▶ **WHAT THE TASK REQUIRES**
Write the entries below out again without a single difference.

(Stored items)
= = = = = = =
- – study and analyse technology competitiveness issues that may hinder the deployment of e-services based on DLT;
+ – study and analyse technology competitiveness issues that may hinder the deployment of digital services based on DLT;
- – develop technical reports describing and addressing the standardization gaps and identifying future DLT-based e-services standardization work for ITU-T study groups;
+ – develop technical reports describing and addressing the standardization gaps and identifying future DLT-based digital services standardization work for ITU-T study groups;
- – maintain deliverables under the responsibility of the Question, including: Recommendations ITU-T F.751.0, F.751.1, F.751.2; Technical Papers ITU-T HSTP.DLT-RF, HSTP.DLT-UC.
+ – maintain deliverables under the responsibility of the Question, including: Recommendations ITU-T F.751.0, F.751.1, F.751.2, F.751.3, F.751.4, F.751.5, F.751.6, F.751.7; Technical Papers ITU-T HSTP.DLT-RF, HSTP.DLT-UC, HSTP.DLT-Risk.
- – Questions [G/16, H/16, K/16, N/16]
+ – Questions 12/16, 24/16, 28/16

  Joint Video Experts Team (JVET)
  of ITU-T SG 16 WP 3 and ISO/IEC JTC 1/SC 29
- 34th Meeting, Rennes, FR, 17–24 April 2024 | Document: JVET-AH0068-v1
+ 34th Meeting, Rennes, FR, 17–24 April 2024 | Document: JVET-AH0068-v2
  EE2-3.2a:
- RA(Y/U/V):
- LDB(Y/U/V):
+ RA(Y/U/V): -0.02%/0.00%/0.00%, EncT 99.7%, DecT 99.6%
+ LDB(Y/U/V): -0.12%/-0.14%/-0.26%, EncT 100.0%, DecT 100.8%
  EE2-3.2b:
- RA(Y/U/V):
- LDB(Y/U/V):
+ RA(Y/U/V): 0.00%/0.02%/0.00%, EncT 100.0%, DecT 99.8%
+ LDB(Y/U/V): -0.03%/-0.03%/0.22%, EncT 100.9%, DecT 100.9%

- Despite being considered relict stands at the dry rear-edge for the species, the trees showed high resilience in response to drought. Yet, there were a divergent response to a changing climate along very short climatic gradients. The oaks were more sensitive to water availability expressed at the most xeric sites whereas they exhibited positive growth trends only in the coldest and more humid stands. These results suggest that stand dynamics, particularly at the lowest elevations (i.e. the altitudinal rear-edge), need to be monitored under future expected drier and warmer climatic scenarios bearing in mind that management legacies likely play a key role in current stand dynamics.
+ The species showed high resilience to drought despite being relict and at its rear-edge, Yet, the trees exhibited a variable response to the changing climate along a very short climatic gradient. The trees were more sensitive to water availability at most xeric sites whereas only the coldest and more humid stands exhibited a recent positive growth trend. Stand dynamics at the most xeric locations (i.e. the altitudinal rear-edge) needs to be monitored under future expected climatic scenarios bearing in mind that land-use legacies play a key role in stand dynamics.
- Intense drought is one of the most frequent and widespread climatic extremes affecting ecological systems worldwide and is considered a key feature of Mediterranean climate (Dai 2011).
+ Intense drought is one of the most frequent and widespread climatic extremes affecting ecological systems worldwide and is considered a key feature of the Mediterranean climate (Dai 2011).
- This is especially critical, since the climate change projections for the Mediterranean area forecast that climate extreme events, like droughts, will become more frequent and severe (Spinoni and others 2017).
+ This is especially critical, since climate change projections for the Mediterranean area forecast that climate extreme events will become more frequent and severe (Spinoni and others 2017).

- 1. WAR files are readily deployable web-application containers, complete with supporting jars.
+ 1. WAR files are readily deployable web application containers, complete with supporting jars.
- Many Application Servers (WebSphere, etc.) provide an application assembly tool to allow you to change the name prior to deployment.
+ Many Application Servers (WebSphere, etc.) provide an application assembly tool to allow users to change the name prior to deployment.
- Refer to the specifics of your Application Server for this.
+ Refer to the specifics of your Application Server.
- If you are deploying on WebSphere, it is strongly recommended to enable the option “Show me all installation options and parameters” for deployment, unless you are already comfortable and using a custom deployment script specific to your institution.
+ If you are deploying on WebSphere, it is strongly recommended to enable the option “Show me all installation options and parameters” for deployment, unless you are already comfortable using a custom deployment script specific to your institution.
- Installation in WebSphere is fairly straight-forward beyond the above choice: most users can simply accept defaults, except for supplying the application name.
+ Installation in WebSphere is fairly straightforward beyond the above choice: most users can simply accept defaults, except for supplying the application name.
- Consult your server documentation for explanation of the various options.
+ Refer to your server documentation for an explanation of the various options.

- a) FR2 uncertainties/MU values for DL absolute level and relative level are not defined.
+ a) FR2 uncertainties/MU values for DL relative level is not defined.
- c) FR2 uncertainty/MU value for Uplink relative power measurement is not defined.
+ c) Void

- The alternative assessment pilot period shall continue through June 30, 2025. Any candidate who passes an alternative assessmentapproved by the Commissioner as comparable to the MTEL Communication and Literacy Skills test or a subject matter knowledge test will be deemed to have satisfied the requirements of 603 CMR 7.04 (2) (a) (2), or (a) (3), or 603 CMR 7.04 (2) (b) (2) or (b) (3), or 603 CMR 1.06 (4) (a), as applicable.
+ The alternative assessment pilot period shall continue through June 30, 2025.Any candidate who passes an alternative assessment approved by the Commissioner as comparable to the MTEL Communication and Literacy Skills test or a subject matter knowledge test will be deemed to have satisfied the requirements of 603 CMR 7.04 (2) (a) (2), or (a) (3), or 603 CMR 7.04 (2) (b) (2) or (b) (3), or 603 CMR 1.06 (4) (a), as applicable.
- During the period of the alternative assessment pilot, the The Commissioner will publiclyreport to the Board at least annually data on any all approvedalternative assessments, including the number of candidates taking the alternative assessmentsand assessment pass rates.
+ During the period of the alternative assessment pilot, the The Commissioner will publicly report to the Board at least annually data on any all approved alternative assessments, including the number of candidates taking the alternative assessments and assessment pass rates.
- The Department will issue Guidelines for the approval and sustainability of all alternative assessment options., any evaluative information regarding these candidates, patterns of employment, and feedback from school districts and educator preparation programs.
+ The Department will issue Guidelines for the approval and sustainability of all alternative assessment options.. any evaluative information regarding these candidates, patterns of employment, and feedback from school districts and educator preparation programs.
= = = = = = =
▶ **SOLUTION TO THE PROBLEM**
- – study and analyse technology competitiveness issues that may hinder the deployment of e-services based on DLT;
+ – study and analyse technology competitiveness issues that may hinder the deployment of digital services based on DLT;
- – develop technical reports describing and addressing the standardization gaps and identifying future DLT-based e-services standardization work for ITU-T study groups;
+ – develop technical reports describing and addressing the standardization gaps and identifying future DLT-based digital services standardization work for ITU-T study groups;
- – maintain deliverables under the responsibility of the Question, including: Recommendations ITU-T F.751.0, F.751.1, F.751.2; Technical Papers ITU-T HSTP.DLT-RF, HSTP.DLT-UC.
+ – maintain deliverables under the responsibility of the Question, including: Recommendations ITU-T F.751.0, F.751.1, F.751.2, F.751.3, F.751.4, F.751.5, F.751.6, F.751.7; Technical Papers ITU-T HSTP.DLT-RF, HSTP.DLT-UC, HSTP.DLT-Risk.
- – Questions [G/16, H/16, K/16, N/16]
+ – Questions 12/16, 24/16, 28/16

  Joint Video Experts Team (JVET)
  of ITU-T SG 16 WP 3 and ISO/IEC JTC 1/SC 29
- 34th Meeting, Rennes, FR, 17–24 April 2024 | Document: JVET-AH0068-v1
+ 34th Meeting, Rennes, FR, 17–24 April 2024 | Document: JVET-AH0068-v2
  EE2-3.2a:
- RA(Y/U/V):
- LDB(Y/U/V):
+ RA(Y/U/V): -0.02%/0.00%/0.00%, EncT 99.7%, DecT 99.6%
+ LDB(Y/U/V): -0.12%/-0.14%/-0.26%, EncT 100.0%, DecT 100.8%
  EE2-3.2b:
- RA(Y/U/V):
- LDB(Y/U/V):
+ RA(Y/U/V): 0.00%/0.02%/0.00%, EncT 100.0%, DecT 99.8%
+ LDB(Y/U/V): -0.03%/-0.03%/0.22%, EncT 100.9%, DecT 100.9%

- Despite being considered relict stands at the dry rear-edge for the species, the trees showed high resilience in response to drought. Yet, there were a divergent response to a changing climate along very short climatic gradients. The oaks were more sensitive to water availability expressed at the most xeric sites whereas they exhibited positive growth trends only in the coldest and more humid stands. These results suggest that stand dynamics, particularly at the lowest elevations (i.e. the altitudinal rear-edge), need to be monitored under future expected drier and warmer climatic scenarios bearing in mind that management legacies likely play a key role in current stand dynamics.
+ The species showed high resilience to drought despite being relict and at its rear-edge, Yet, the trees exhibited a variable response to the changing climate along a very short climatic gradient. The trees were more sensitive to water availability at most xeric sites whereas only the coldest and more humid stands exhibited a recent positive growth trend. Stand dynamics at the most xeric locations (i.e. the altitudinal rear-edge) needs to be monitored under future expected climatic scenarios bearing in mind that land-use legacies play a key role in stand dynamics.
- Intense drought is one of the most frequent and widespread climatic extremes affecting ecological systems worldwide and is considered a key feature of Mediterranean climate (Dai 2011).
+ Intense drought is one of the most frequent and widespread climatic extremes affecting ecological systems worldwide and is considered a key feature of the Mediterranean climate (Dai 2011).
- This is especially critical, since the climate change projections for the Mediterranean area forecast that climate extreme events, like droughts, will become more frequent and severe (Spinoni and others 2017).
+ This is especially critical, since climate change projections for the Mediterranean area forecast that climate extreme events will become more frequent and severe (Spinoni and others 2017).

- 1. WAR files are readily deployable web-application containers, complete with supporting jars.
+ 1. WAR files are readily deployable web application containers, complete with supporting jars.
- Many Application Servers (WebSphere, etc.) provide an application assembly tool to allow you to change the name prior to deployment.
+ Many Application Servers (WebSphere, etc.) provide an application assembly tool to allow users to change the name prior to deployment.
- Refer to the specifics of your Application Server for this.
+ Refer to the specifics of your Application Server.
- If you are deploying on WebSphere, it is strongly recommended to enable the option “Show me all installation options and parameters” for deployment, unless you are already comfortable and using a custom deployment script specific to your institution.
+ If you are deploying on WebSphere, it is strongly recommended to enable the option “Show me all installation options and parameters” for deployment, unless you are already comfortable using a custom deployment script specific to your institution.
- Installation in WebSphere is fairly straight-forward beyond the above choice: most users can simply accept defaults, except for supplying the application name.
+ Installation in WebSphere is fairly straightforward beyond the above choice: most users can simply accept defaults, except for supplying the application name.
- Consult your server documentation for explanation of the various options.
+ Refer to your server documentation for an explanation of the various options.

- a) FR2 uncertainties/MU values for DL absolute level and relative level are not defined.
+ a) FR2 uncertainties/MU values for DL relative level is not defined.
- c) FR2 uncertainty/MU value for Uplink relative power measurement is not defined.
+ c) Void

- The alternative assessment pilot period shall continue through June 30, 2025. Any candidate who passes an alternative assessmentapproved by the Commissioner as comparable to the MTEL Communication and Literacy Skills test or a subject matter knowledge test will be deemed to have satisfied the requirements of 603 CMR 7.04 (2) (a) (2), or (a) (3), or 603 CMR 7.04 (2) (b) (2) or (b) (3), or 603 CMR 1.06 (4) (a), as applicable.
+ The alternative assessment pilot period shall continue through June 30, 2025.Any candidate who passes an alternative assessment approved by the Commissioner as comparable to the MTEL Communication and Literacy Skills test or a subject matter knowledge test will be deemed to have satisfied the requirements of 603 CMR 7.04 (2) (a) (2), or (a) (3), or 603 CMR 7.04 (2) (b) (2) or (b) (3), or 603 CMR 1.06 (4) (a), as applicable.
- During the period of the alternative assessment pilot, the The Commissioner will publiclyreport to the Board at least annually data on any all approvedalternative assessments, including the number of candidates taking the alternative assessmentsand assessment pass rates.
+ During the period of the alternative assessment pilot, the The Commissioner will publicly report to the Board at least annually data on any all approved alternative assessments, including the number of candidates taking the alternative assessments and assessment pass rates.
- The Department will issue Guidelines for the approval and sustainability of all alternative assessment options., any evaluative information regarding these candidates, patterns of employment, and feedback from school districts and educator preparation programs.
+ The Department will issue Guidelines for the approval and sustainability of all alternative assessment options.. any evaluative information regarding these candidates, patterns of employment, and feedback from school districts and educator preparation programs.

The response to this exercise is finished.